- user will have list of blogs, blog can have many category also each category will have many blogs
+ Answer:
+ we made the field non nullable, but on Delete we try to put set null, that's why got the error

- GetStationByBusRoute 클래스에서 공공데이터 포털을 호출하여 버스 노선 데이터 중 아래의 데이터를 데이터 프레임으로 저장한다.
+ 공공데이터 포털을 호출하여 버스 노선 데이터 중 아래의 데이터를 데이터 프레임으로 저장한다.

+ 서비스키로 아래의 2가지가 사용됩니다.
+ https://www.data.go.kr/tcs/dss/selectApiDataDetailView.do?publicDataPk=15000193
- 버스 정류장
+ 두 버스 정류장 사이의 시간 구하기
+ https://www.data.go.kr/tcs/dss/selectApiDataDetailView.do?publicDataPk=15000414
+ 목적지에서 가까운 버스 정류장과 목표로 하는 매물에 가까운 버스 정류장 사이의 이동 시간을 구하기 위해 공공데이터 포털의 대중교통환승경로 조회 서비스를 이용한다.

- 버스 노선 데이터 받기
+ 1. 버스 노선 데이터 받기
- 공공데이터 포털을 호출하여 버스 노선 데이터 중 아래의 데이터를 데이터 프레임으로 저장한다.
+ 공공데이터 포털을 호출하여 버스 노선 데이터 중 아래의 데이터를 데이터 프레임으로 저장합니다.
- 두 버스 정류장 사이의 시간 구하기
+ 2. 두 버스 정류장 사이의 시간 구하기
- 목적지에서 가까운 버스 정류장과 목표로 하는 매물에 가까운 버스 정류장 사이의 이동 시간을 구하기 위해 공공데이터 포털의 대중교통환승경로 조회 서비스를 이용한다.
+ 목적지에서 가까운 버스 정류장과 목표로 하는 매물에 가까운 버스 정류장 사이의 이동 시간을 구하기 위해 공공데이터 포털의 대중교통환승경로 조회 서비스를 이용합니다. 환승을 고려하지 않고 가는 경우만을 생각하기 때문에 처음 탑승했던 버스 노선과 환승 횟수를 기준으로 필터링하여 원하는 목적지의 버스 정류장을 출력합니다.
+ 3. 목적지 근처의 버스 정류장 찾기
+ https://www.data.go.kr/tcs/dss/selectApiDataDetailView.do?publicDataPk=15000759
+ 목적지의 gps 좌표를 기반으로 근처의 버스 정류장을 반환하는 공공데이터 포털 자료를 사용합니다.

□ □ □ □ □ □ □

• _Instructions for the task_
Among the entries above, find the line with "버스 정류장을 출력합니다." and the line with "근처의 버스 정류장 찾기"; give again exactly these two lines and all lines between them.

• _Answer_
+ 목적지에서 가까운 버스 정류장과 목표로 하는 매물에 가까운 버스 정류장 사이의 이동 시간을 구하기 위해 공공데이터 포털의 대중교통환승경로 조회 서비스를 이용합니다. 환승을 고려하지 않고 가는 경우만을 생각하기 때문에 처음 탑승했던 버스 노선과 환승 횟수를 기준으로 필터링하여 원하는 목적지의 버스 정류장을 출력합니다.
+ 3. 목적지 근처의 버스 정류장 찾기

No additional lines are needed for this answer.